Coming down for tea suggests there was still a communal dining room and kitchen. If he had his own flat with his own kitchen wouldn’t it have been, “He didn’t really get up for tea”.
“There was a budget for food and cleaning supplies”.
Why? Richard had his own income. He could have brought his own food and washing up liquid out of his own money. Does this mean that all the residents’ money was pooled and supplies bought en-masse? How would the Office of the Public Guardian feel about that considering I had to differentiate between my toilet rolls and Steven’s toilet rolls at last year’s audit?
“He would be encouraged to join in but he did spend a lot of his time in his bedroom”.
Join in? With what? With who? Again this suggests lumping all the residents together in one space. Surely having your own flat means you can chose times when you socialise and invite people in or go out and times when you can be by yourself. Joining in immediately makes me think that there were never enough staff on duty so to cover that up and make it easier to manage, the residents were herded into a communal space.
On the subject of shopping: “We’d always encourage the service users to come with us so there was some participation”.

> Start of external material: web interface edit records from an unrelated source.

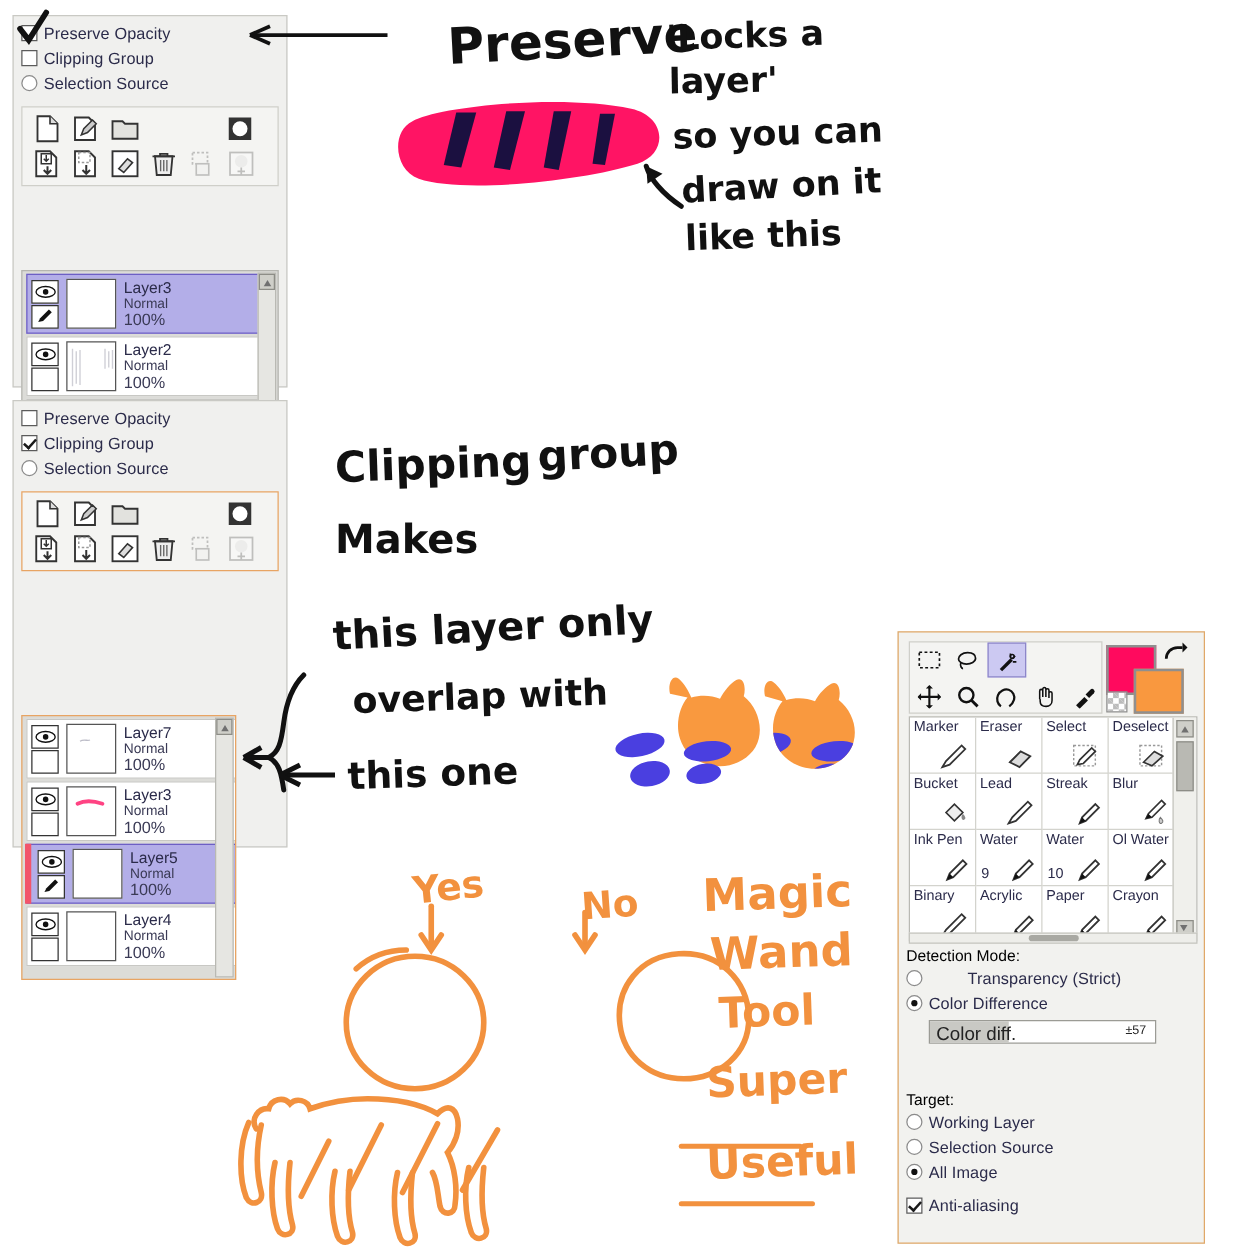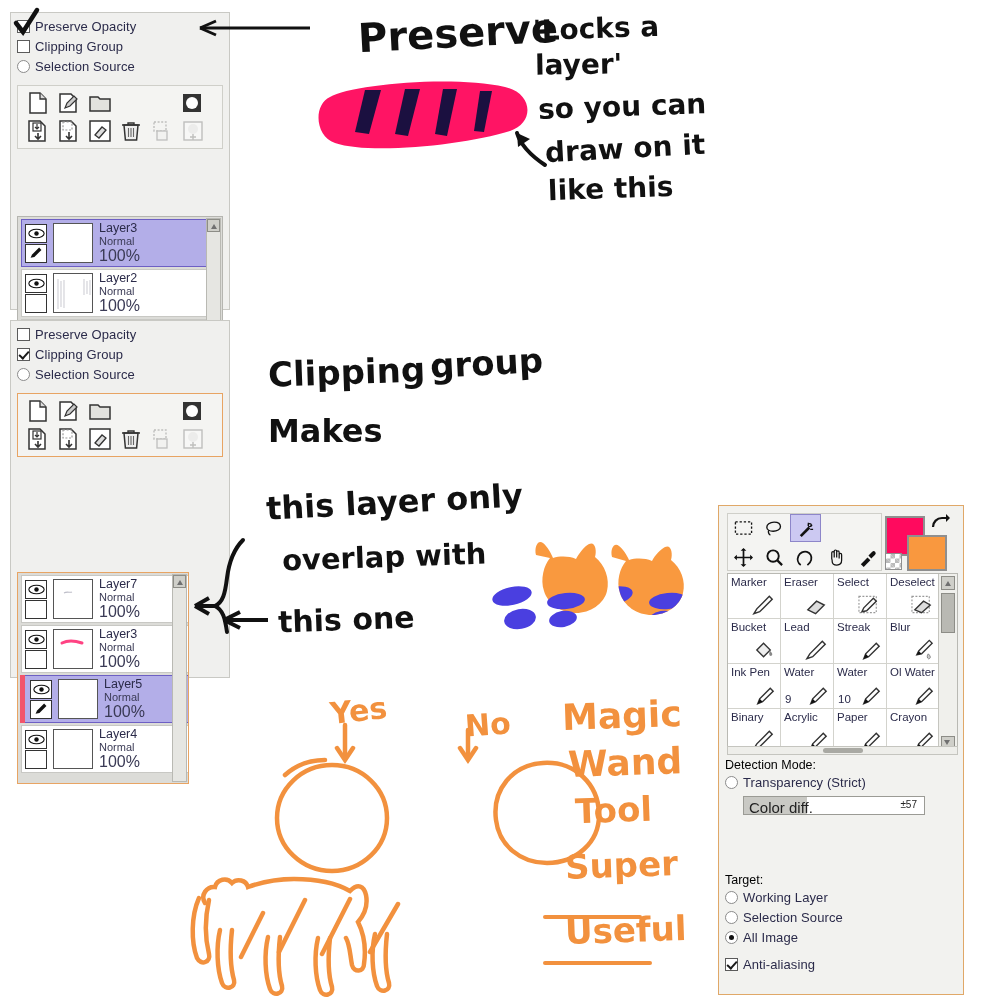"100%" .lopa { font-size: 16px -> 13px }
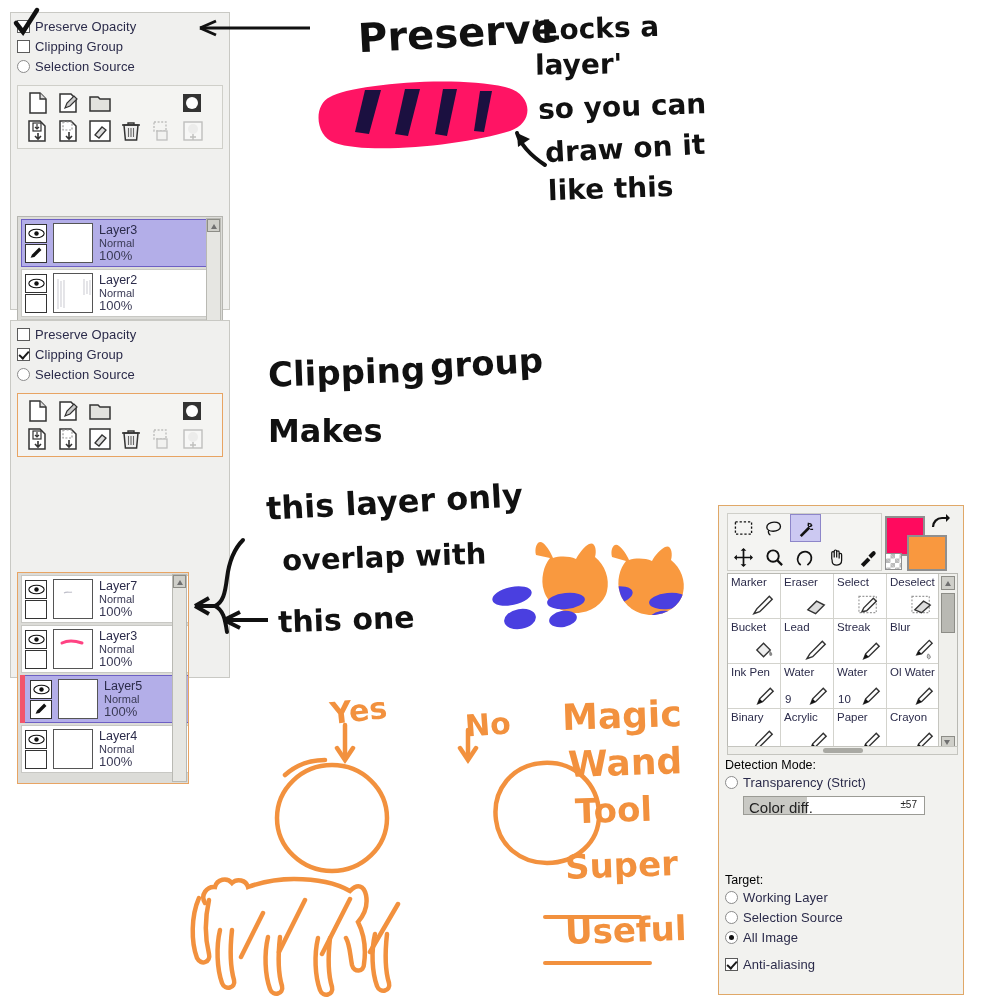"Transparency (Strict)" div.opt-row { gap: none -> 31px }
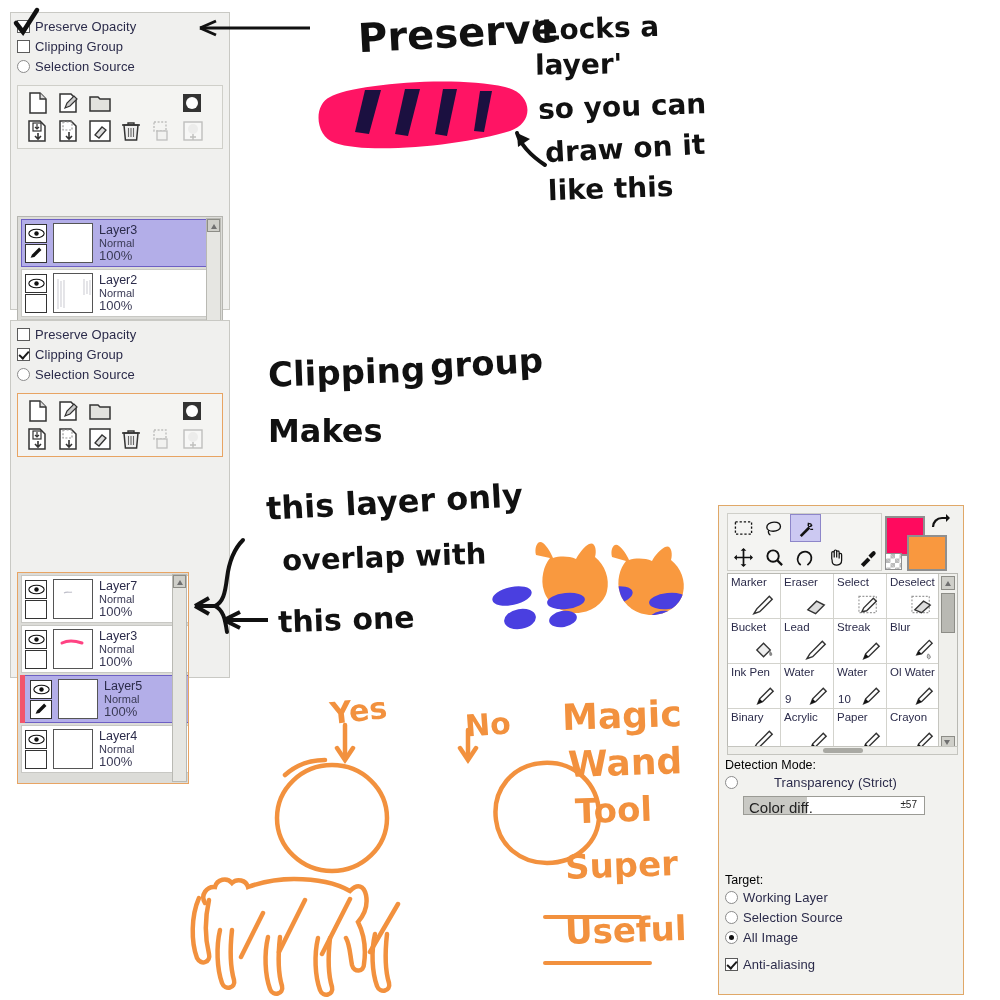"Color Difference" div.opt-row { html: none -> <div> <span></span> <span>Color Difference</span> </div> }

By referring collectively to the “service users” the implication is that again, the residents are grouped up together. A trip for three to Tesco? I dunno but that makes it sound harder to achieve a truly person centred shop. For many people, shopping is a chore. A necessary evil. I do both mine and Steven’s weekly shop online because Sainsburys is likely to trigger a meltdown for both of us. And what’s with the “participation”? Its service speak. It’s someone on the outside being allowed to come inside.
“Originally supper was for people who needed something with tablets before bed but they all jumped on the bandwagon”.
“They”. Typical othering. The dehumanising of the learning disabled person. And jumping on the bandwagon! They were talking about supper snacks! There’s a contempt in that statement that makes me heave. The follow up piece of evidence mentioned that Richard kept his snacks on a “shelf in the kitchen”. Once again, I suspect this was communal – “the” kitchen, not “his kitchen.
Somebody on Twitter tweeted “This is so different from how Steven lives his life in his home”. That thought kept me awake for hours last night. It never occurs to me that Steven’s home is supported living. Nobody I know has ever used that term in reference to his house. One social care professional once described it as his “placement” but I made her eat 6 hard boiled eggs whilst singing Green Door and she’s never used that phrase since. Steven’s life and the life of the Bonds Meadows guys are poles apart.
How does this deregistering a care home business work? Does the manager of the home ring up the CQC one day and announces they built several front doors and everyone is now wonderfully independent? Do the CQC check that the new regime is what the provider is claiming? Deregistering seems very popular at the moment. I’ve read of several ATUs that are going down the same road.
Everything changes. Nothing changes.
But from the information from the inquest (and my gut tells me this is commonplace rather than a rarity) deregistering can make a place become dangerous overnight. Standards and checks that would have been in place become history overnight. And the residents are left with a regime that they are unable to manage.
Where is the Mental Capacity Act? At the time of Richard’s death, the Deprivation of Liberty Safeguards didn’t apply to supported living. But they do now. Is anyone checking that the residents’ legal rights are being upheld? We know the answer to that question. Who gives a toss!
The more I learn about Richard’s and the other residents’ experience of supported living, the more terrified I become. To imagine that as Steven’s future breaks my heart.